Ananda Pharma PLC - MRX1 achieves 2 years of stability data

THIS ANNOUNCEMENT CONTAINS INSIDE INFORMATION FOR THE PURPOSES OF ARTICLE 7 OF REGULATION 2014/596/EU, WHICH IS PART OF UNITED KINGDOM DOMESTIC LAW PURSUANT TO THE MARKET ABUSE (AMENDMENT) (EU EXIT) REGULATIONS (SI 2019/310) ("UK MAR"). UPON THE PUBLICATION OF THIS ANNOUNCEMENT, THIS INSIDE INFORMATION (AS DEFINED IN UK MAR) IS NOW CONSIDERED TO BE IN THE PUBLIC DOMAIN.

 2 June 2025

ANANDA PHARMA PLC 

("Ananda" or the "Company") 

MRX1 Achieves 2 Years of Stability Data

Ananda Pharma plc (AQSE: ANA, OTCQB: ANANF), a UK-based biopharmaceutical company developing regulatory approved cannabidiol (CBD) medicines to treat complex, chronic conditions, is pleased to announce that its lead investigational product, MRX1, has now successfully achieved twenty four months of stability data in accordance with ICH (International Council for Harmonisation of Technical Requirements for Pharmaceuticals for Human Use) guidelines.

To view the supporting video and ask questions please go to our Hub: https://investors.anandapharma.co.uk/link/4PKL9y

Why Stability Data is Critical

·    Demonstrates the reliability, reproducibility, and robustness of the MRX1 formulation

·    Along with the complete absence of intoxicating THC establishes the formulation as a well characterised CBD biopharmaceutical product

·    This stability data is a key differentiator between MRX1 and any unlicenced product (including a cannabis-based medicine prescribed via a cannabis clinic or available via a dispensary), any UK Food Standards Agency approved CBD product, and any CBD product produced in accordance with the Farm Bill in the USA where the reliability of product is not verified

Stability testing is part of pharmaceutical development and assesses how a drug product maintains its quality over time when exposed to various environmental conditions such as temperature, humidity, and light.
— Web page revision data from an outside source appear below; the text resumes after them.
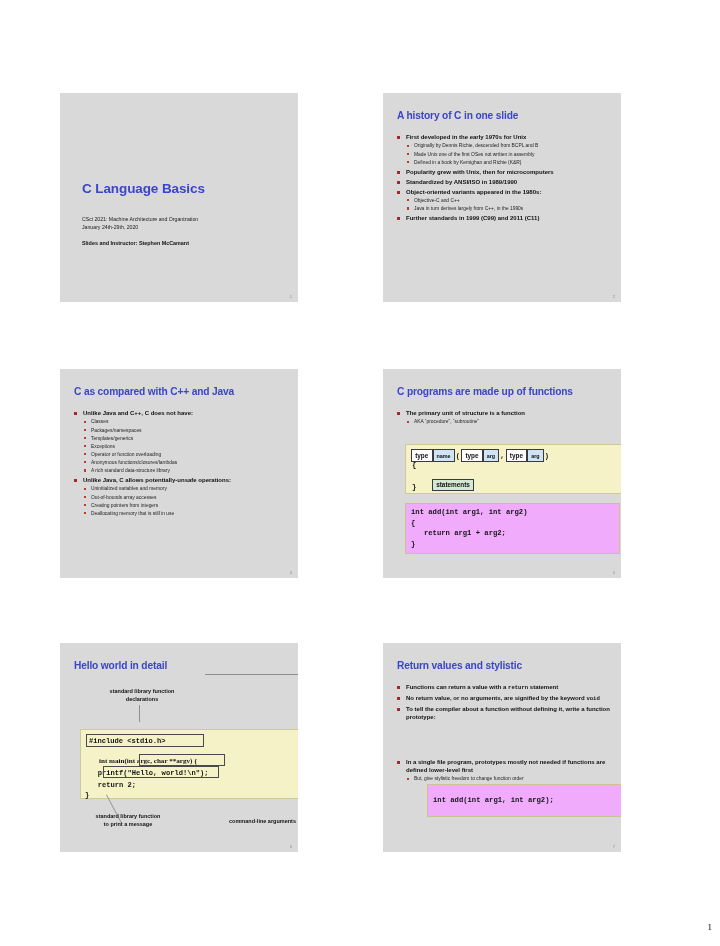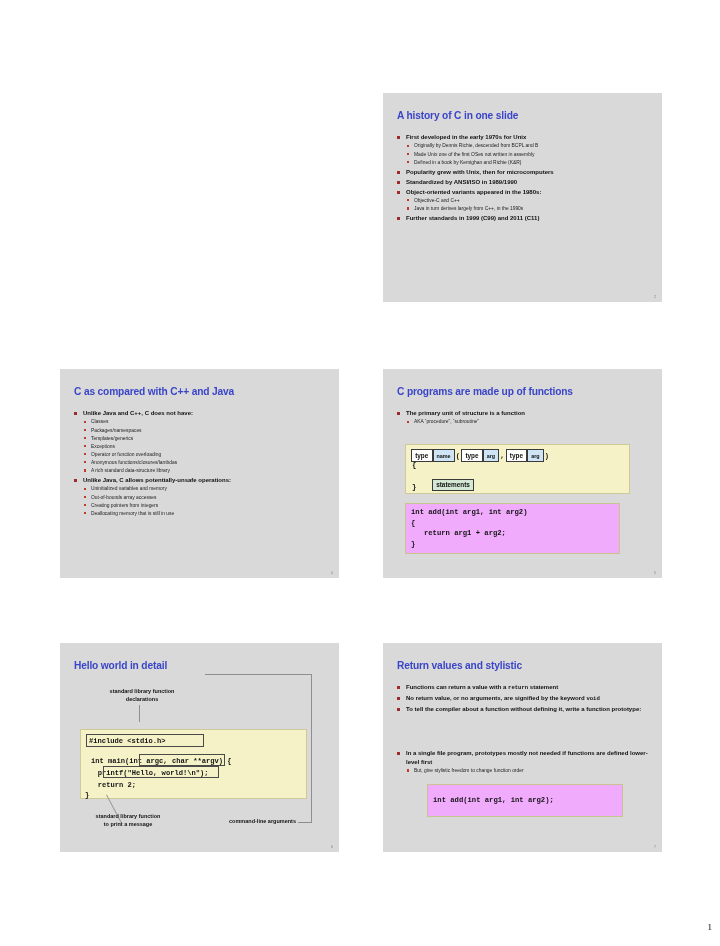"A history of C in" .slide { width: 279px -> 238px }
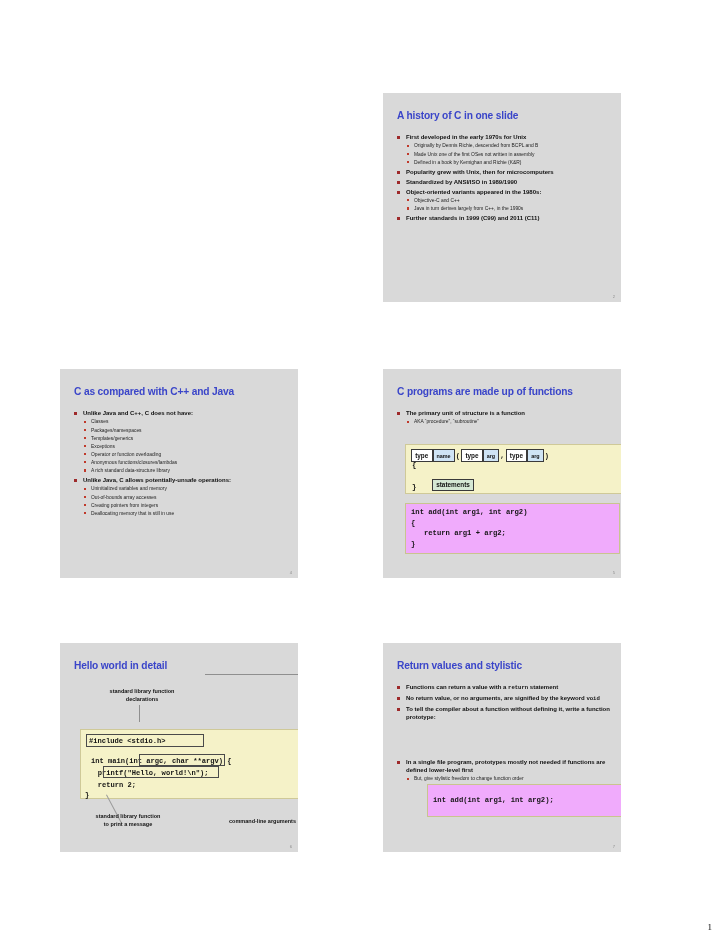"C Language Basics" div.slide { html: none -> <div> <div>C Language Basics</div> <div> <div>CSci 2021: Machine Architecture and Organization</div> <div>January 24th-29th, 2020</div> </div> <div>Slides and Instructor: Stephen McCamant</div> <div>1</div> </div> }
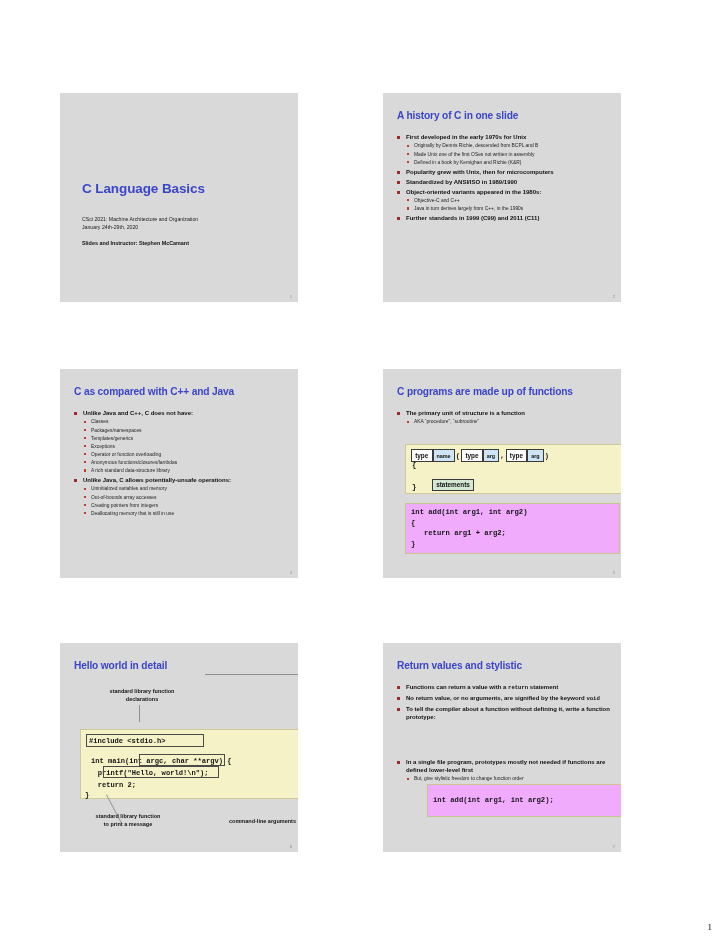"int main(int argc, char **argv)" div.hw-code { font-family: none -> Liberation Serif, serif; left: 10px -> 18px }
Specifically, MRX1 now has 24 months of standard and accelerated stability data. Accelerated data is where MRX1 was stored under higher temperatures, normally >30⁰C, something that is particularly critical for MRX1 given its planned us in a Phase 1 trial taking place in Australia.

Regulatory authorities such as the MHRA, FDA and EMA require stability data from multiple production batches to confirm that a drug product can be manufactured consistently to the same quality standards. The company continues to add supporting data to its regulatory package, providing assurance that the manufacturing process is well-controlled and reproducible.

Ananda's CEO, Melissa Sturgess commented: "This achievement  shows the level of detail required to ensure we have a formulation that can ultimately become a regulatory approved medicine.  There are no shortcuts."

About Ananda Pharma

Ananda Pharma (AQSE: ANA) is a UK-based biopharmaceutical company developing regulatory approved, cannabidiol medicines to treat complex, chronic conditions, including epilepsy (trials funded by NHS England and NIHR), endometriosis (funded by NHS Scotland) and chemotherapy pain (funded by NIHR). The Company is led by successful entrepreneurs and is working with a team of world-class scientists, including globally respected Key Opinion Leaders at the University of Edinburgh, Great Ormond Street Hospital for Children and University College London.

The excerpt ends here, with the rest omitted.